Agile Automation refers to the application of select Agile software development principles, patterns and practices, to the area of industrial automation and process control software development. The term was coined by HAL Software (Ireland) in 2013.

Traditionally, industrial automation software has been developed using languages that do not fully implement object-oriented programming. Software development lifecycle is in line with the Waterfall model. For example, the GxP (Good Automated manufacturing practice) V model that is pervasive throughout the pharmaceutical regulated industries. There was a growing belief however that the model was too rigid, did not allow for sufficient change throughout the software development lifecycle and did not target testing according to risk. The latest version of the GxP model went some way towards testing based on risk assessment.

The latest GxP model advocates testing and documenting according to perceived risk to the end user. (The patient, in the case of the Pharmaceutical industry).

In fact the GAMP5 guide in 2008 explicitly mentioned Agile programming;
"The approach described in this document is designed to be compatible with a wide range of other models, methods, and schemes, including: Software development methods such as RAD, Agile, RUP, or Extreme programming." (GAMP5)

There is debate however over whether Agile methods can truly satisfy regulatory requirements, as outlined in the article on Alternative Software development models and methods in GxP Environments, by ISAP GMAP D_A_C_H SIG ASDMM. (Pharmaceutical Engineering Jan2012 Vol32 No.1).

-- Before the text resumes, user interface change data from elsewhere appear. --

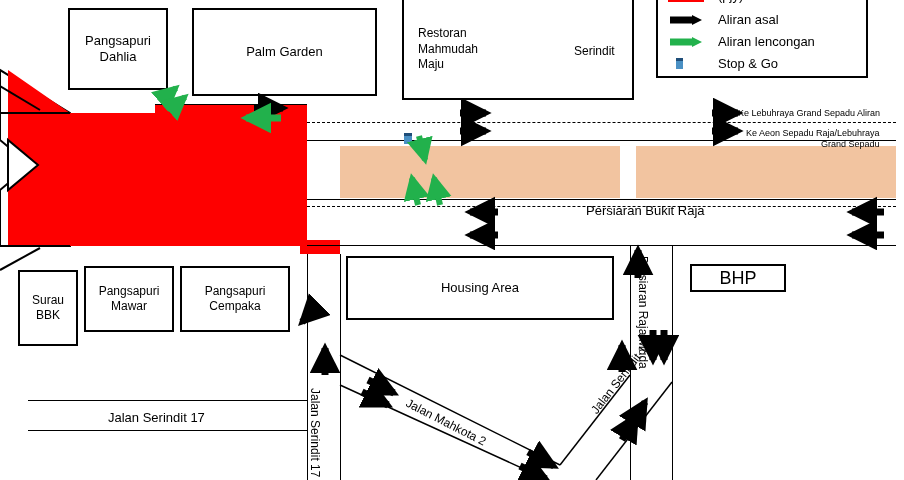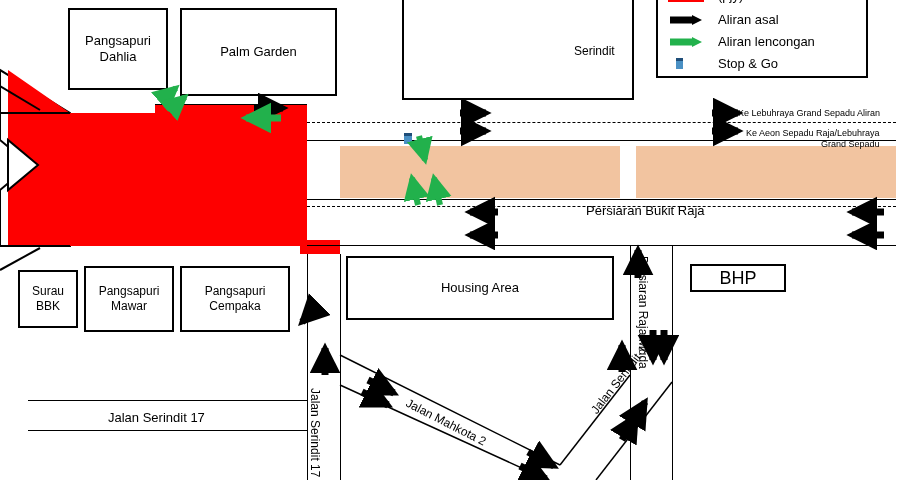--- a/index.html
+++ b/index.html
@@ -172,6 +172,9 @@
   <div class="box" style="left:180px; top:8px; width:157px; height:88px;">Palm Garden</div>
 
   <div class="box" style="left:402px; top:-6px; width:232px; height:106px;"></div>
+  <div class="plainlabel" style="left:418px; top:26px; width:120px;">Restoran
+Mahmudah
+Maju</div>
   <div class="plainlabel" style="left:574px; top:44px;">Serindit</div>
 
   <div class="box" style="left:18px; top:270px; width:60px; height:58px; white-space:pre-line; font-size:12px;">Surau

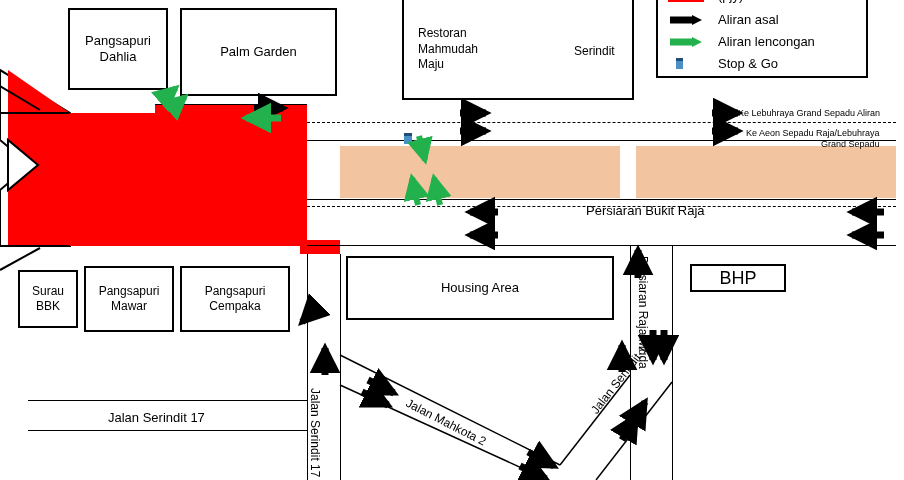--- a/index.html
+++ b/index.html
@@ -169,7 +169,7 @@
   <div class="box" style="left:68px; top:8px; width:100px; height:82px; white-space:pre-line;">Pangsapuri
 Dahlia</div>
 
-  <div class="box" style="left:180px; top:8px; width:157px; height:88px;">Palm Garden</div>
+  <div class="box" style="left:192px; top:8px; width:185px; height:88px;">Palm Garden</div>
 
   <div class="box" style="left:402px; top:-6px; width:232px; height:106px;"></div>
   <div class="plainlabel" style="left:418px; top:26px; width:120px;">Restoran

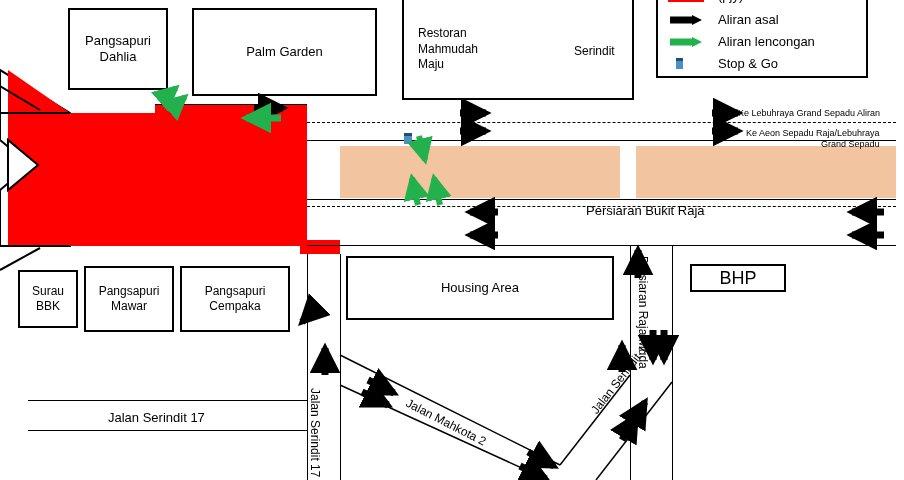--- a/index.html
+++ b/index.html
@@ -177,7 +177,7 @@
 Maju</div>
   <div class="plainlabel" style="left:574px; top:44px;">Serindit</div>
 
-  <div class="box" style="left:18px; top:270px; width:60px; height:58px; white-space:pre-line; font-size:12px;">Surau
+  <div class="box" style="left:18px; top:270px; width:60px; height:76px; white-space:pre-line; font-size:12px;">Surau
 BBK</div>
 
   <div class="box" style="left:84px; top:266px; width:90px; height:66px; white-space:pre-line; font-size:12px;">Pangsapuri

The Industry has some experience of poorly executed manufacturing execution system Agile software projects and these experiences have tended to reinforce the traditional notion that Waterfall software development lifecycle is the simplest way to enforce Engineering Rigour and budgetary/schedule constraints on a software development team.

Agile Automation software development has the potential to reduce the development lifecycle and at the same time, encompass automated unit testing. Something that the industry is calling for. In addition, the "don't repeat yourself" aspects of Agile object oriented software development encompassing extension of software classes through interfaces (Software class is open for extension but closed for modification) are very attractive in a regulated industry where software change validation is particularly expensive. Agile software development promotes true object oriented software programming which in turn results in software that is more amenable to change and less likely to break.

The two most widely used strategy design patterns in Pharmaceutical and other Batch Industrial Automation higher level systems (SCADA, Batch and MES ) are ISA S88 & ISA S95. These patterns can be implemented such that the action behaviours (e.g., read/write method or Valve command on/off method) are encapsulated as interfaces using languages such C#, or Java. Commercial Control System software development is biased towards inheritance and subtyping, and the other OOP tenets (Encapsulation, Polymorphism) are not exposed to the programmer to the same extent. This incomplete OOP implementation increases the amount of design effort required. Even Commercial Proprietary DCS systems such as Emerson DeltaV are biased towards subtyping and inheritance without an easy way to implement a behaviour through an interface or similar construct. (There is no way to implement multiple inheritance.)

The IEC 61131-3 programming language is the most widely used language for programming  PLC & DCS systems. It is not a truly object oriented language, implementing only 1 tenet of OOP (inheritance/subtyping) and not encapsulation or polymorphism. This limits its amenability to automated unit testing and encapsulating of behaviours for class extension.

Generally there is less scope for encapsulating behaviours in most industrial controllers except for platforms that run a more advanced operating system (for example the Beckhoff Twincat platform) that can be programmed via high level IDEs such as visual studio.

There is a replacement standard (IEC 61499) that is more object oriented, but industry uptake is small. There are moves towards IEC61131-3 consolidation, notably through the PLCOpen standard. This approach to developing an abstract XML class can result in a library of tested class modules/types that can subsequently be instantiated and imported to target platform.

Interest is growing in model driven architecture (MDA) Agile programming whereby a platform independent model is first developed. As a result of regulatory filing requirements and the need to protect against litigation, the Pharmaceutical industry records and saves data that must be reconstituted for subsequent filing submittal or Batch release (Electronic batch records). A model developed in the pilot lab and used as the guideline for manufacturing scale up, can aid filing submittal.